Clarification on the flow of realtime work to a GPU

Question

I just started learning CUDA, and I am confused by one point. For the sake of argument, imagine that I had several hundred buoys in the ocean. Imagine that they broadcast a std::vector intermittently once every few milliseconds. The vector might be 5 readings, or 10 readings, etc, depending on the conditions in the ocean at that time. There is no way to tell when the event will fire, it is not deterministic.

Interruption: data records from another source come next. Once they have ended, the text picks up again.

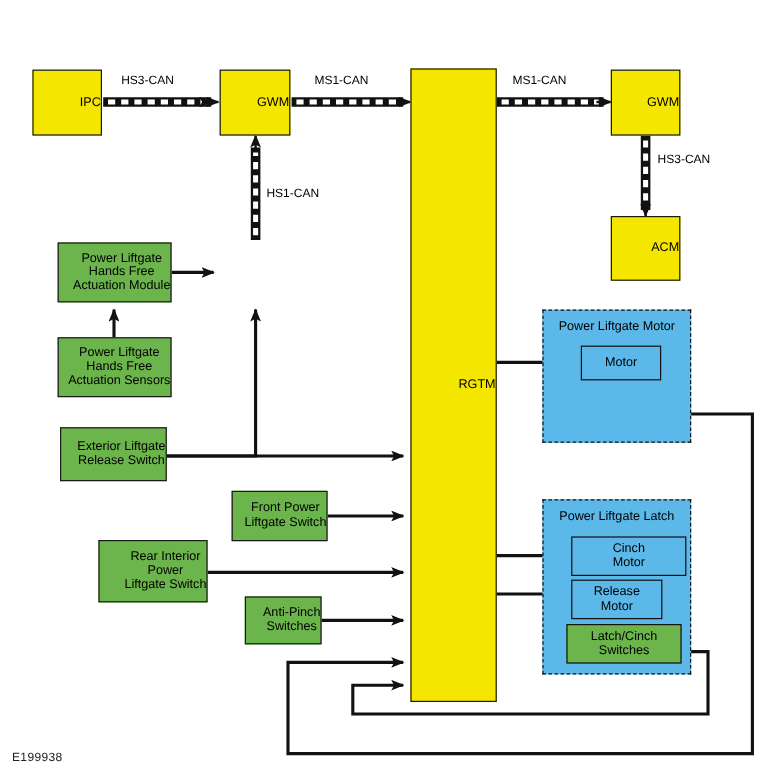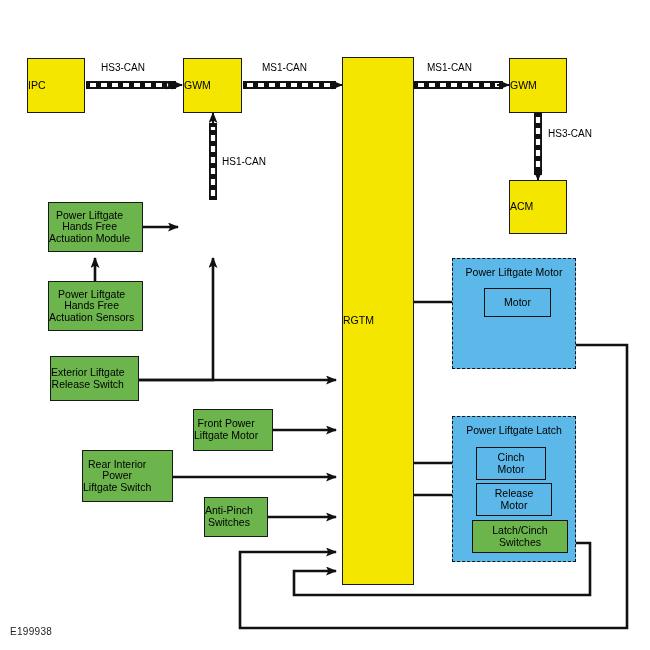--- a/index.html
+++ b/index.html
@@ -7,7 +7,7 @@
   #stage{position:relative;width:650px;height:650px;overflow:hidden;background:#fff;}
   svg#wires{position:absolute;left:0;top:0;width:650px;height:650px;}
   .node{position:absolute;box-sizing:border-box;border:1.6px solid #1a1a1a;
-        display:flex;align-items:center;justify-content:flex-start;text-align:center;
+        display:flex;align-items:center;justify-content:flex-end;text-align:center;
         font-size:10.5px;line-height:11.6px;color:#000;}
   .yellow{background:#f5e600;}
   .green{background:#6cb44c;}

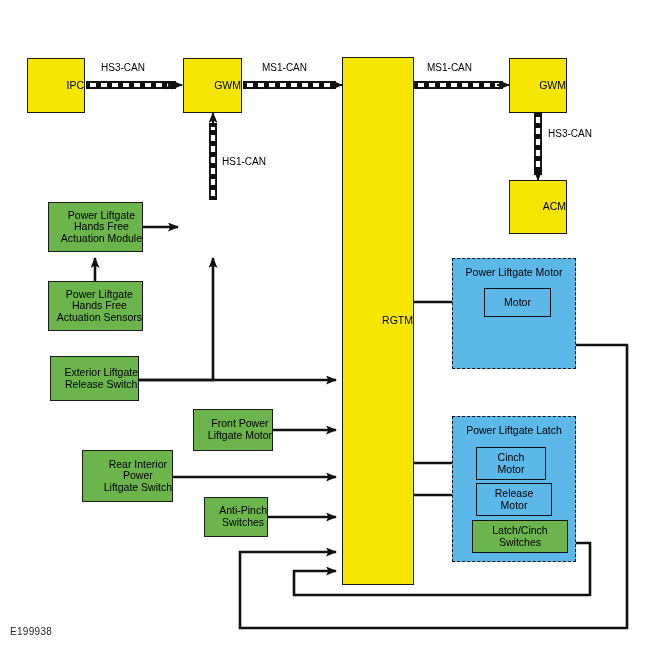--- a/index.html
+++ b/index.html
@@ -108,7 +108,7 @@
 Release Switch</span></div>
 
   <div class="node green lbl" style="left:193px;top:409px;width:80px;height:42px;"><span>Front Power
-Liftgate Motor</span></div>
+Liftgate Switch</span></div>
 
   <div class="node green lbl" style="left:82px;top:450px;width:91px;height:52px;"><span>Rear Interior
 Power

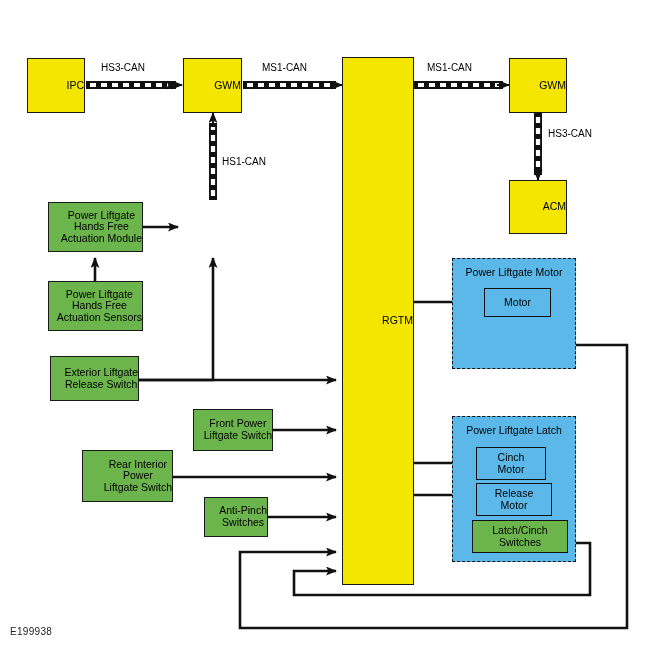--- a/index.html
+++ b/index.html
@@ -125,7 +125,7 @@
   <div class="groupbox" style="left:452px;top:416px;width:124px;height:146px;">
     <div class="grouptitle" style="left:0;top:7px;">Power Liftgate Latch</div>
   </div>
-  <div class="subbox lbl" style="left:476px;top:447px;width:70px;height:33px;"><span>Cinch
+  <div class="subbox lbl" style="left:476px;top:447px;width:96px;height:33px;"><span>Cinch
 Motor</span></div>
   <div class="subbox lbl" style="left:476px;top:483px;width:76px;height:33px;"><span>Release
 Motor</span></div>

Imagine that I had the idea that I could predict the temperature from gathering all this information in realtime, but that the predictor had to first sort all std::vectos on temperature accross all buoy. My question is this. Do I have to copy the entire data back to the GPU every time a single buyoy fires an event? Since the other buoy's data has not changed, can I leave that data in the GPU and just update what has changed and ask the kernel to rerun the prediction?

If yes, what is the [thrust pseudo]-code that would do this? Is this best done with streams and events and pinned memory? What is the limit as to how fast I can update the GPU with realtime data?

I was told that this sort of problem is not well suited to GPU and better in FPGA.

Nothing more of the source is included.